Gather each line of the records where "Provision" appears.

Content revision data =>
==*==

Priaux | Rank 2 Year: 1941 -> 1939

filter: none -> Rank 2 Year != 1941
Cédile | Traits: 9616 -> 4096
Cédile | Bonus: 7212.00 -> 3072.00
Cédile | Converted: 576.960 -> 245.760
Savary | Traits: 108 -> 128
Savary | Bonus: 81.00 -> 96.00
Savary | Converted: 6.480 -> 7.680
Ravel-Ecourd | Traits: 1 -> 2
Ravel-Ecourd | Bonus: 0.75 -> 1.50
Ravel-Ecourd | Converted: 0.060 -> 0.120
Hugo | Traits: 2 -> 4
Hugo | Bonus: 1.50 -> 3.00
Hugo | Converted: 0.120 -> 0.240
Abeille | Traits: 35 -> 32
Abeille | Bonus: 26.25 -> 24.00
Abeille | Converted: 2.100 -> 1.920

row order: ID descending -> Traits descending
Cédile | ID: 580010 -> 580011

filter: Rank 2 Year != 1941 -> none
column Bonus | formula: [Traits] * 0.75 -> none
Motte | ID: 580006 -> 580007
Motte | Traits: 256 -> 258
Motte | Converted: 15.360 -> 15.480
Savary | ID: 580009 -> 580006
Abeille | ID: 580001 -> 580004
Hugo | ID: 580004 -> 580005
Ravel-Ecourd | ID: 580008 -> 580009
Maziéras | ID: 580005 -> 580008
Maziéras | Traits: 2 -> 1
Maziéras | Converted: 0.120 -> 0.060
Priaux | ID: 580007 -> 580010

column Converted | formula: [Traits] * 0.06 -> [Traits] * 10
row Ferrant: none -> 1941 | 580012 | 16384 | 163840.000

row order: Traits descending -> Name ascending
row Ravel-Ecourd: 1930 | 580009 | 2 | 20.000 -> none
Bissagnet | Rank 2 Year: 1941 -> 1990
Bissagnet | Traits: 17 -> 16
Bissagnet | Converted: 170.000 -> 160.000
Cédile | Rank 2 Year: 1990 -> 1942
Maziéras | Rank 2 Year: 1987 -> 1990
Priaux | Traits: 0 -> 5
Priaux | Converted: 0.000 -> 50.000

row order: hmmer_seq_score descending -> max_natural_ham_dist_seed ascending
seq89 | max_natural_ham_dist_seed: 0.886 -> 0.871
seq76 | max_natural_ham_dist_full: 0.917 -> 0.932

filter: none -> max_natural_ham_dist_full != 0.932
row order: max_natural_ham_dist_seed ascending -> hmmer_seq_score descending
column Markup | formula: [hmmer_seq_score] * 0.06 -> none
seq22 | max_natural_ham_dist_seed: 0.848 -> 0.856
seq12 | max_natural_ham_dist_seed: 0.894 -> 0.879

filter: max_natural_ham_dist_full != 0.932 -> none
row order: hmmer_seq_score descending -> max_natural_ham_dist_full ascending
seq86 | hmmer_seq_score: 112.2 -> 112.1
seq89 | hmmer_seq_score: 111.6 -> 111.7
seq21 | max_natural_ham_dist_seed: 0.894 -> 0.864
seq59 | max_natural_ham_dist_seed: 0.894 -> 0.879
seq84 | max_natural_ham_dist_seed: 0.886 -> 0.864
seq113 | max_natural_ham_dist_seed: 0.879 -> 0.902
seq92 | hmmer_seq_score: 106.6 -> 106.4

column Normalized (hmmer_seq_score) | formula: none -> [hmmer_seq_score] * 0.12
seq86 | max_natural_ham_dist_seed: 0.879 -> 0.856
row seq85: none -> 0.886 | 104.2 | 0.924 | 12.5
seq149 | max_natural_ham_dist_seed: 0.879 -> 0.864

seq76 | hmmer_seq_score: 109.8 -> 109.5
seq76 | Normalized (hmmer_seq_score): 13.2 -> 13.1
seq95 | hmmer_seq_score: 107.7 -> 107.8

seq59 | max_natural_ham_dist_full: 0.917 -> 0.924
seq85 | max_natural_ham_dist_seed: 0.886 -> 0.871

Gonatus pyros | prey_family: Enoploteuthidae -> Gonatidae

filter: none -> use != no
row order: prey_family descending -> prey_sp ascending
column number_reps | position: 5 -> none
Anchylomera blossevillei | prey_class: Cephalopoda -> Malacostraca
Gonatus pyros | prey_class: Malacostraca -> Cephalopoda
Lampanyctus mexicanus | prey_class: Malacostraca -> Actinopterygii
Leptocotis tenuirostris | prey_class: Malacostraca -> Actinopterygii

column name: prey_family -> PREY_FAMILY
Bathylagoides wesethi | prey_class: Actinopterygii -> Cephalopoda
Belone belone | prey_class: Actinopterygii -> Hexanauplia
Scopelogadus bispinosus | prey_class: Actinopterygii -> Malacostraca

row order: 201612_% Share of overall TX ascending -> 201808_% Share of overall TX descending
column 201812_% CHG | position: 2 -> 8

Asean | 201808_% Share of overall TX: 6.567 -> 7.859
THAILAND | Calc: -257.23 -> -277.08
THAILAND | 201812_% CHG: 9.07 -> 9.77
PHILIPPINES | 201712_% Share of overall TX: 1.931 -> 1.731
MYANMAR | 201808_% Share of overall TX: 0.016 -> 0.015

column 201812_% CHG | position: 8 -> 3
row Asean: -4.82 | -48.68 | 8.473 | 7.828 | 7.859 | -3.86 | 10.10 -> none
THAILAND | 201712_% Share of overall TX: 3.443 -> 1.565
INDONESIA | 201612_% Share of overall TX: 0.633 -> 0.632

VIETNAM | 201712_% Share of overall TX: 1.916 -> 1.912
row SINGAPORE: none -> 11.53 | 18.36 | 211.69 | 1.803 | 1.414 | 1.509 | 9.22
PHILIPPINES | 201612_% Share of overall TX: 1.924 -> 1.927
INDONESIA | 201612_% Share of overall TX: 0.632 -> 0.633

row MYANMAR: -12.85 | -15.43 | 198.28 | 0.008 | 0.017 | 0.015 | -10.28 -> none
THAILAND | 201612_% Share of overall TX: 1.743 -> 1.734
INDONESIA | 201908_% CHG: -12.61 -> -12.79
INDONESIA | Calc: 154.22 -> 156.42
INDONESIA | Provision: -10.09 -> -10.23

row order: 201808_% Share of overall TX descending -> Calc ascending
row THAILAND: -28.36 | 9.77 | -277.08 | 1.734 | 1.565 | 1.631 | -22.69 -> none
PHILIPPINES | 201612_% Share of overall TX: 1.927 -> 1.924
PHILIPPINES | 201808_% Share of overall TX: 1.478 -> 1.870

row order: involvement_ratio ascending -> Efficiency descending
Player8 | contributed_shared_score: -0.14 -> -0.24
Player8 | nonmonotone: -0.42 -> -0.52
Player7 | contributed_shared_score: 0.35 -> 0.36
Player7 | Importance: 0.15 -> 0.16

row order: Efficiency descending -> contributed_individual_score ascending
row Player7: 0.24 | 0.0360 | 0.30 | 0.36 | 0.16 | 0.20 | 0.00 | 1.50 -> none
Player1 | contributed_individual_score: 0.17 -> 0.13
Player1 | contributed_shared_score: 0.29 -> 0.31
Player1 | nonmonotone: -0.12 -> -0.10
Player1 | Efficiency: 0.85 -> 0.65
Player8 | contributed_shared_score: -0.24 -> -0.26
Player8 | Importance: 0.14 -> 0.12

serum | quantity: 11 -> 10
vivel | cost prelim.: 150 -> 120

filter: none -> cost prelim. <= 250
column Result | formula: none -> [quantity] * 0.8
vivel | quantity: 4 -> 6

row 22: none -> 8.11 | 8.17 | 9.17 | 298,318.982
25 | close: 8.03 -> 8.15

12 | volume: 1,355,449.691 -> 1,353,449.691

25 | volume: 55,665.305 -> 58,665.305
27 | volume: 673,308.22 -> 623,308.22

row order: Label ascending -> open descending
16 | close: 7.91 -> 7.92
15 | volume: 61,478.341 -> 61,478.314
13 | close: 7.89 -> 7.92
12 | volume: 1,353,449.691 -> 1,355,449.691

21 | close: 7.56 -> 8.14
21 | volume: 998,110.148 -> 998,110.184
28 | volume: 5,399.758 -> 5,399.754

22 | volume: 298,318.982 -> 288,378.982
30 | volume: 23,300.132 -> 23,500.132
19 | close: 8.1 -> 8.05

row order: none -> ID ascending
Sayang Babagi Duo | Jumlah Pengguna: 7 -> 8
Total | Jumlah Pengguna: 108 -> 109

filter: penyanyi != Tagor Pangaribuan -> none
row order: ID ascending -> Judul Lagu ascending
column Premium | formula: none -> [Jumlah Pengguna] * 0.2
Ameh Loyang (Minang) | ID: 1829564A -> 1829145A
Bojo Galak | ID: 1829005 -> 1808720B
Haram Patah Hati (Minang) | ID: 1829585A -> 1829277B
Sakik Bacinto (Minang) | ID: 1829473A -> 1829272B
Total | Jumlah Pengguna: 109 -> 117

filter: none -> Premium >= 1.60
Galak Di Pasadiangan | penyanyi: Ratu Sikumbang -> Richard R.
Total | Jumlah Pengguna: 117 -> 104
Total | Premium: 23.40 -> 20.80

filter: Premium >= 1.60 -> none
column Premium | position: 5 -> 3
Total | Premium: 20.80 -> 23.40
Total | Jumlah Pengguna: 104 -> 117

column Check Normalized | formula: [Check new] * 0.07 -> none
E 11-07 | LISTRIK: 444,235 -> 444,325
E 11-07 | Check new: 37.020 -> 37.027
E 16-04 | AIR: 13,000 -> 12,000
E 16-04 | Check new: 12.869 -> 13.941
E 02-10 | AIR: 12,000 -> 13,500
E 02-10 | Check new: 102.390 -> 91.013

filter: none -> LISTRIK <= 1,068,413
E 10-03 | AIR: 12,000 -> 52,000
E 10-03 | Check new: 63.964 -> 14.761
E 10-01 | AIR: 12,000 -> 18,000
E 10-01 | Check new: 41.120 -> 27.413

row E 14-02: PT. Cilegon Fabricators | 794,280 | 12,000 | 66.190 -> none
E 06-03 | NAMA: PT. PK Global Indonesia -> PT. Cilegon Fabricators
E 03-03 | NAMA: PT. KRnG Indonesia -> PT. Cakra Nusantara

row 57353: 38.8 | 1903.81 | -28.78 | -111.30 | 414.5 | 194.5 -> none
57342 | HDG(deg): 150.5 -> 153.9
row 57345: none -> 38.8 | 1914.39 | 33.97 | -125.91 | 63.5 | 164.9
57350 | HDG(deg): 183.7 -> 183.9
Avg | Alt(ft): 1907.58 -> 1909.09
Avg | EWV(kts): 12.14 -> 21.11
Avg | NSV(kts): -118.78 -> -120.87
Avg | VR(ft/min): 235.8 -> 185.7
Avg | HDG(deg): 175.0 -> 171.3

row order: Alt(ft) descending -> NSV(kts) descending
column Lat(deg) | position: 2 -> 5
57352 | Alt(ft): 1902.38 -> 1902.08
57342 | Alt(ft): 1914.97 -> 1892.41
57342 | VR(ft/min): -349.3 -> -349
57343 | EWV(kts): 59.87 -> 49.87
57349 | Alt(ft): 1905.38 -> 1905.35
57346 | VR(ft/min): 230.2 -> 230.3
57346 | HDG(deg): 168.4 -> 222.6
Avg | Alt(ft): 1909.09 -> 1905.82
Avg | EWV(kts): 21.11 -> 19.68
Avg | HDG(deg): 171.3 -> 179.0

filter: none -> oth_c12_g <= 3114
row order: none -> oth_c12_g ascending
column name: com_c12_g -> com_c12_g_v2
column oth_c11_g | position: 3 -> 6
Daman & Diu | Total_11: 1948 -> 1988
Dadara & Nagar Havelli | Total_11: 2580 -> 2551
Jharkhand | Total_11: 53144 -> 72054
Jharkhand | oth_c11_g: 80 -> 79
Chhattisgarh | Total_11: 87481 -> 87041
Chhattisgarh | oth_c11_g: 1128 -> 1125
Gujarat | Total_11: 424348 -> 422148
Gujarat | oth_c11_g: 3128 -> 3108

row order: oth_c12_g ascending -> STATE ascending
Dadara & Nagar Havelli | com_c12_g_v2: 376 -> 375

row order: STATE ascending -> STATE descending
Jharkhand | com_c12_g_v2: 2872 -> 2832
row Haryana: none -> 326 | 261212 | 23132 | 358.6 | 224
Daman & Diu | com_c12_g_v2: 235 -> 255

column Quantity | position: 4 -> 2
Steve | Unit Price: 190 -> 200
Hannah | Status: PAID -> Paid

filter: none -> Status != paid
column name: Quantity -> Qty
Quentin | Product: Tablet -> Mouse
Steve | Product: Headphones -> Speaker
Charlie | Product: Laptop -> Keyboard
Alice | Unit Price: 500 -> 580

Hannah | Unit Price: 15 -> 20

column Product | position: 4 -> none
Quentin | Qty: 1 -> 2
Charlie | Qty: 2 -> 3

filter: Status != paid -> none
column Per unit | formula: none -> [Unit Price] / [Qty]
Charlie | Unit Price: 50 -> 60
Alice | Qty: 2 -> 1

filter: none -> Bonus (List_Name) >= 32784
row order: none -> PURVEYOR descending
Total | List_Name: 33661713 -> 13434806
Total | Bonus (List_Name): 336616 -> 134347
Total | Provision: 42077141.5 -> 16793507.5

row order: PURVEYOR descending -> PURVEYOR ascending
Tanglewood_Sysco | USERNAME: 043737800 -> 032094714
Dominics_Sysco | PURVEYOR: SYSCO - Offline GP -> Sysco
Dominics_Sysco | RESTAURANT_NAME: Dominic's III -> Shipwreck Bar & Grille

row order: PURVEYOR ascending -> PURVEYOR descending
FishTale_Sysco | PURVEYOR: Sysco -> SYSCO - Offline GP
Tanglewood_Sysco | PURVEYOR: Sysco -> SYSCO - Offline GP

==*==

Response =>
INDONESIA | Provision: -10.09 -> -10.23
Total | Provision: 42077141.5 -> 16793507.5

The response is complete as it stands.